The Evidence Is In. Here’s What We Found.
Your Voice Matters
We’re not here to lecture or prescribe
This is an open experiment, and including as many voices as possible is essential. The data from our pilots has now been through formal statistical analysis — and the results are stronger than we expected. A research paper is in preparation for journal submission in 2026.
But confirmed doesn’t mean finished. We’re publishing these findings for review and critique — because that’s how this gets better. Challenge is welcome. So is conversation.
This isn’t about telling men what to do. It’s about inviting everyone into the conversation and discovering what works, together.
THE EVIDENCE IS IN HERE’S WHAT WE FOUND
409 men enrolled across two pilot studies.
155 completed pre-assessments.
Three validated psychological scales.
A waitlist control group of 50 men. 195 research diaries.
Three focus groups. Academic oversight from Dr Stephen Burrell of Durham University. Data review and validation from volunteer research professionals Gareth Lloyd, Adam Smith, and George Beverley.
With thanks to the Movember Institute for guidance and research support.
This wasn’t a vibe check. We measured it properly. And the results — now confirmed through formal statistical analysis — were striking:
Men who took part saw statistically significant drops in rigid masculinity norms on the Man Box Scale — one of the hardest psychological measures to move (p = 0.0098).

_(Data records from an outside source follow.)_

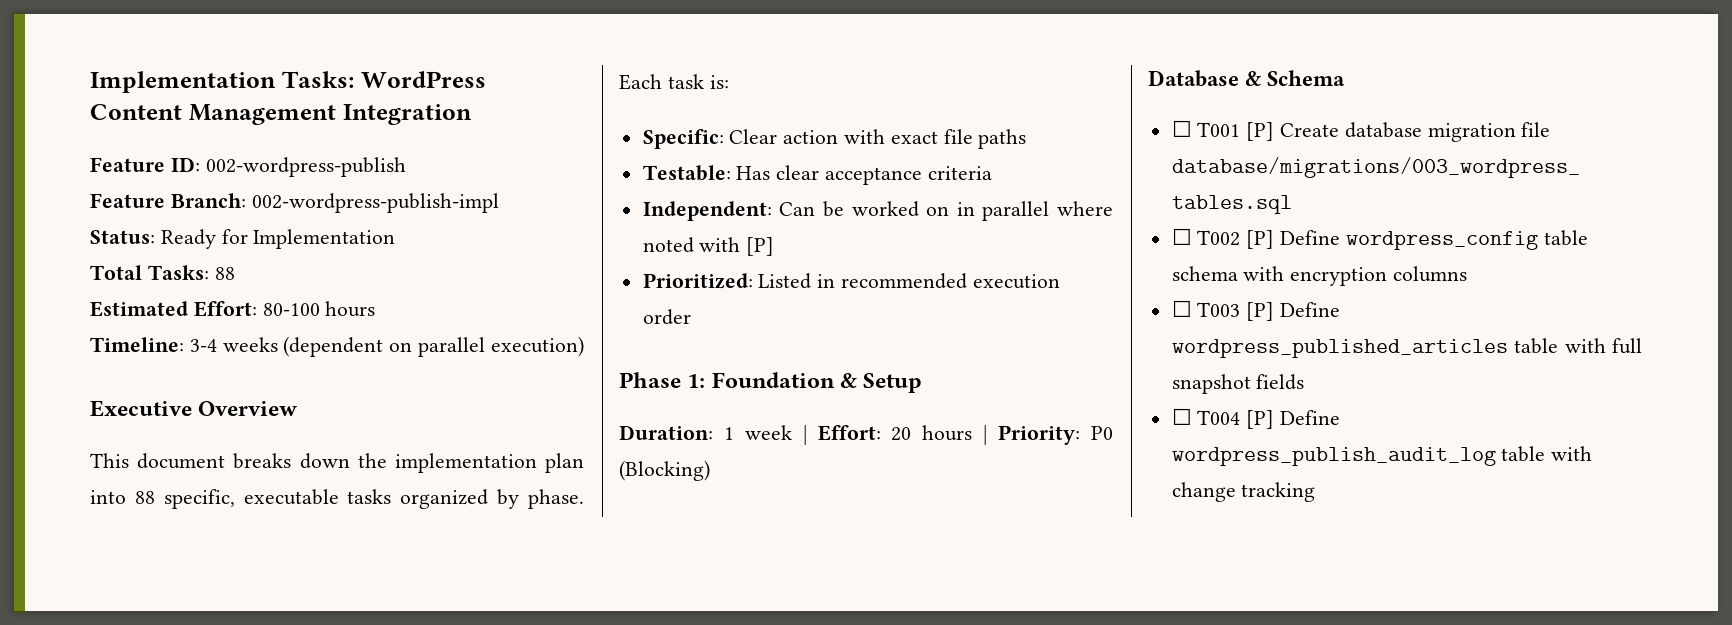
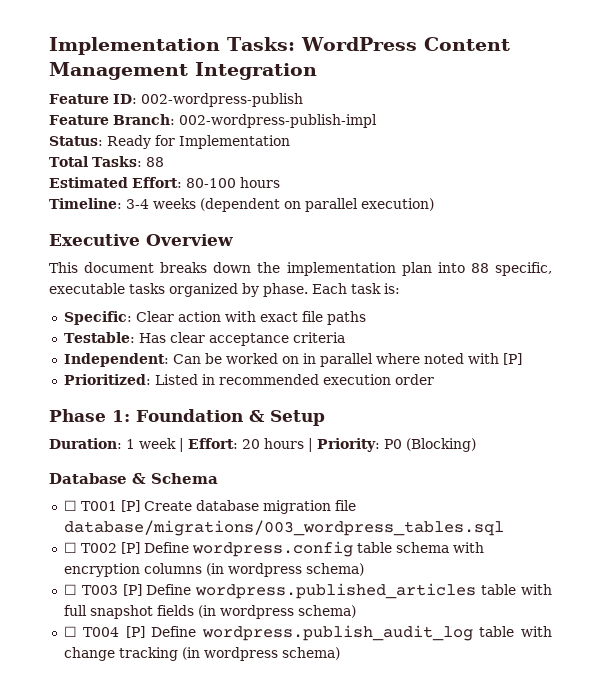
- ☐ T002 [P] Define wordpress_config table schema with encryption columns
+ ☐ T002 [P] Define wordpress.config table schema with encryption columns (in wordpress schema)
- ☐ T003 [P] Define wordpress_published_articles table with full snapshot fields
+ ☐ T003 [P] Define wordpress.published_articles table with full snapshot fields (in wordpress schema)
- ☐ T004 [P] Define wordpress_publish_audit_log table with change tracking
+ ☐ T004 [P] Define wordpress.publish_audit_log table with change tracking (in wordpress schema)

Those shifts held at six-week follow-up and were still significant at six months (p = 0.0043). The control group? No change.
Empathy scores didn’t just rise — they kept rising months after the nails came off. The improvement wasn’t significant at six weeks, but by six months it was (p = 0.0131). The delayed effect suggests this isn’t surface-level attitude change. It’s something deeper.

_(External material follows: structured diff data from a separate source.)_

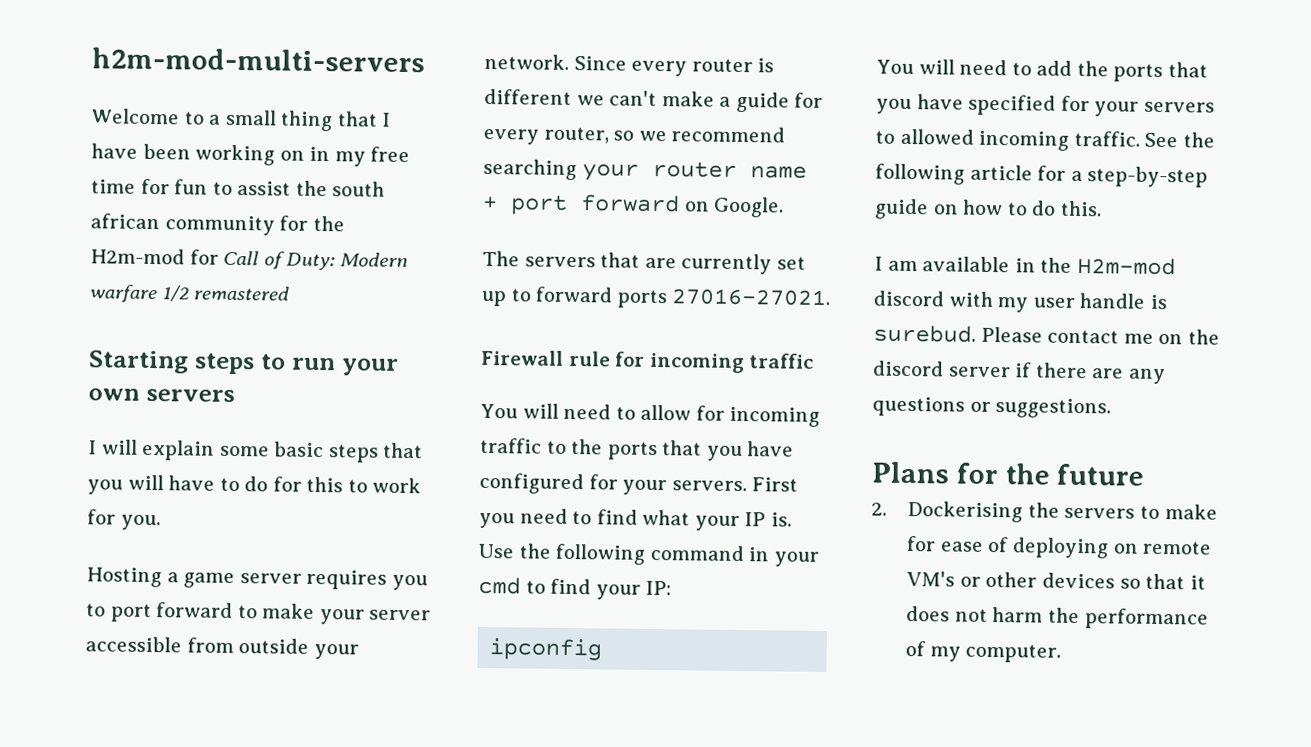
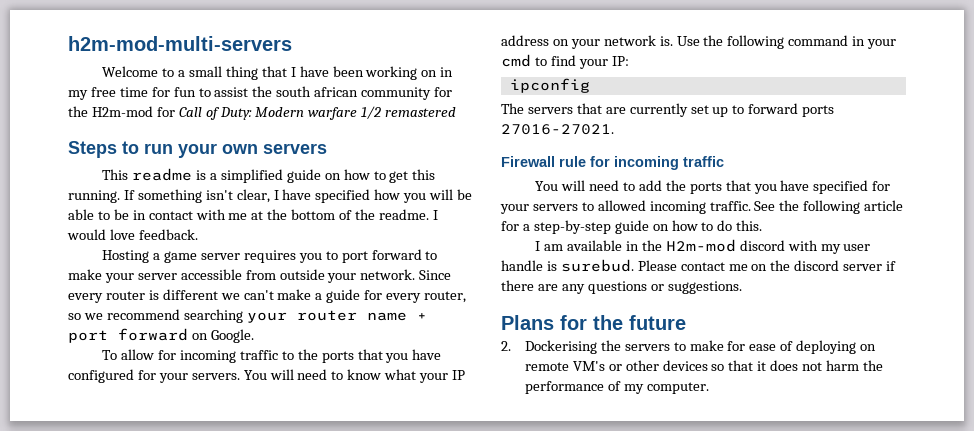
- Starting steps to run your own servers
+ Steps to run your own servers
- I will explain some basic steps that you will have to do for this to work for you.
+ This readme is a simplified guide on how to get this running. If something isn't clear, I have specified how you will be able to be in contact with me at the bottom of the readme. I would love feedback.
+ To allow for incoming traffic to the ports that you have configured for your servers. You will need to know what your IP address on your network is. Use the following command in your cmd to find your IP:
+ ipconfig
- You will need to allow for incoming traffic to the ports that you have configured for your servers. First you need to find what your IP is. Use the following command in your cmd to find your IP:
- ipconfig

When shown workplace aggression scenarios, more men said they’d step in. Avoidance dropped sharply. Again, the control group showed no movement.
Men aren’t becoming less masculine. They’re becoming less rigidly masculine.
The numbers
83% began conversations they wouldn’t have had otherwise. Conversations about gender or identity jumped from 45% to 65%.
Men who challenged a stereotype or called something out rose from 38% to 56%.
Anxiety and fear of judgement dropped from 48% to 21%.
Reflection and introspection went from 35% to 62%.
Acts of standing up for others more than doubled — from 24% to 55%. And 88% believe this could enable midlife men to act as mentors and role models for younger men.
THE SIR METHOD
The three-stage process that emerged from the research. This is what actually happens when a man paints his nails for a week.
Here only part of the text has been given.